━━━ DATASET

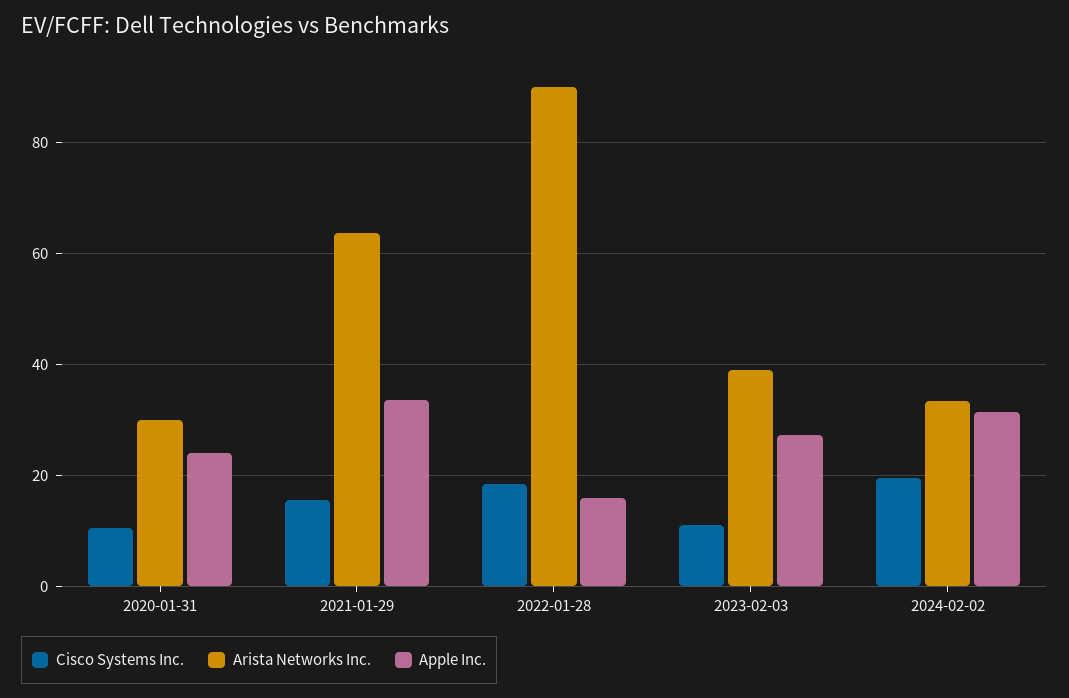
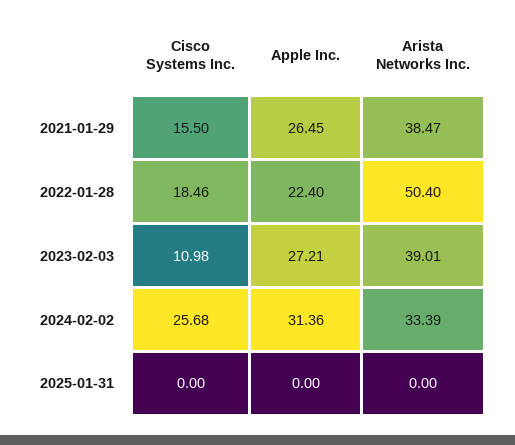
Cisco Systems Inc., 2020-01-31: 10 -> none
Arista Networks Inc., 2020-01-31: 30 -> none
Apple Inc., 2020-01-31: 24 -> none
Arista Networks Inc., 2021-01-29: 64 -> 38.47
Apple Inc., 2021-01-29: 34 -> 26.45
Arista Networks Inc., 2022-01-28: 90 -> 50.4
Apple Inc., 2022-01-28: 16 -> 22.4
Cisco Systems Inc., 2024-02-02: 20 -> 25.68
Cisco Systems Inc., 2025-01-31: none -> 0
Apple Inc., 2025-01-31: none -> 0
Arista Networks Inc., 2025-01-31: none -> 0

━━━━━━
━━━ DATASET

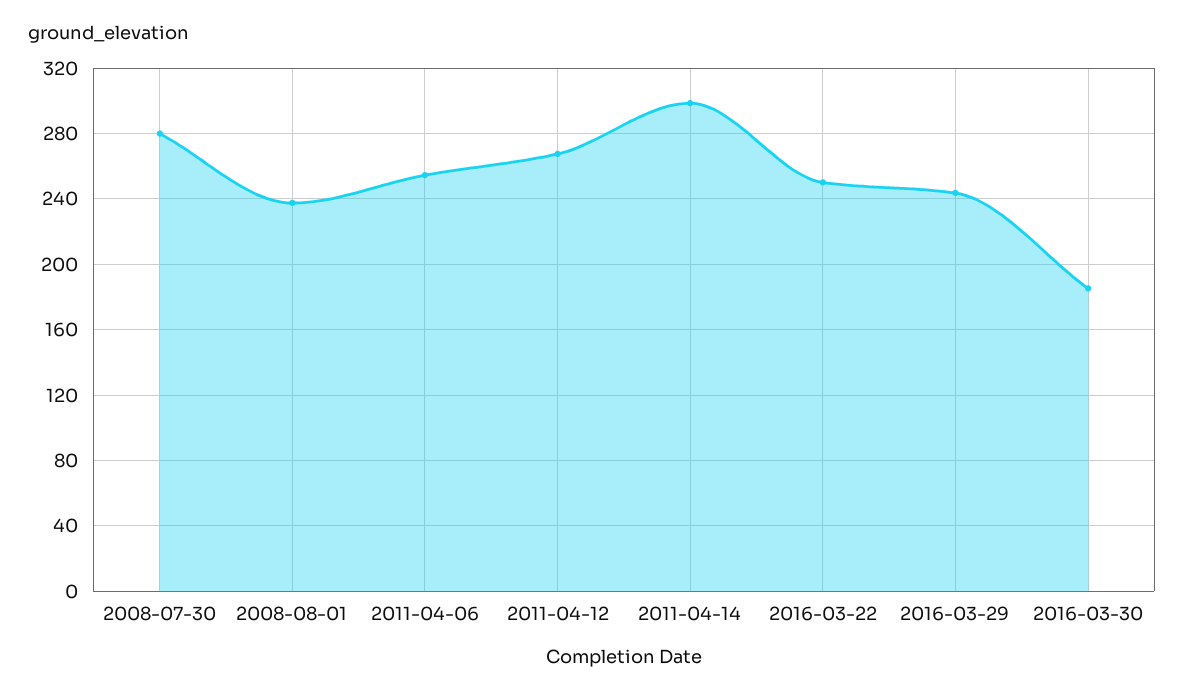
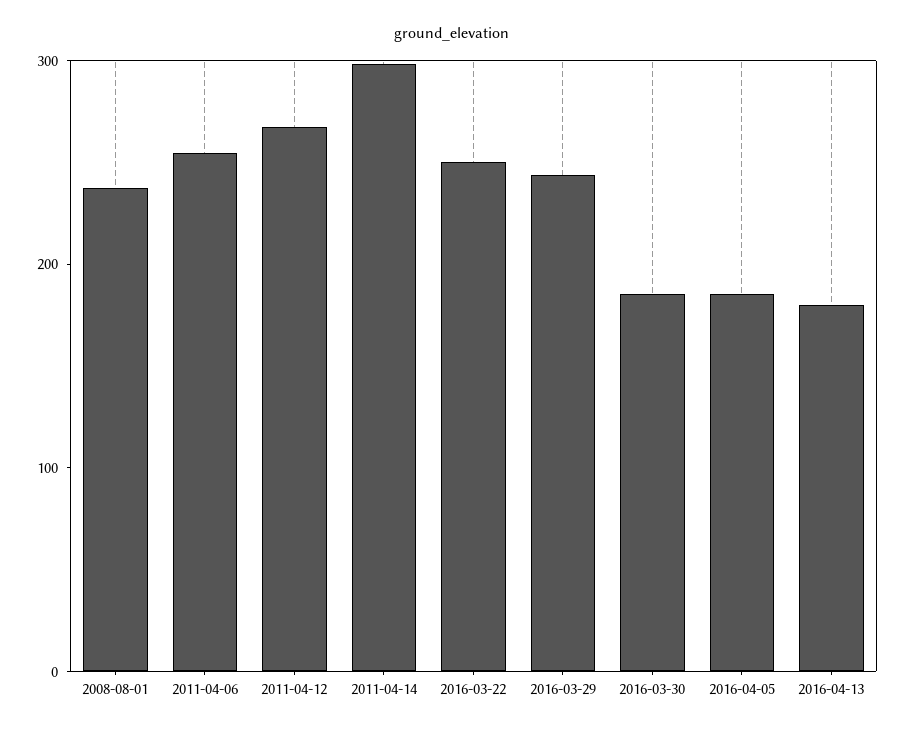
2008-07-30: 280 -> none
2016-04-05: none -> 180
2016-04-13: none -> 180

━━━━━━

ABOUT THIS TASK =
Copy every line of the entries above in which "Systems" occurs.

ANSWER SPACE =
Cisco Systems Inc., 2020-01-31: 10 -> none
Cisco Systems Inc., 2024-02-02: 20 -> 25.68
Cisco Systems Inc., 2025-01-31: none -> 0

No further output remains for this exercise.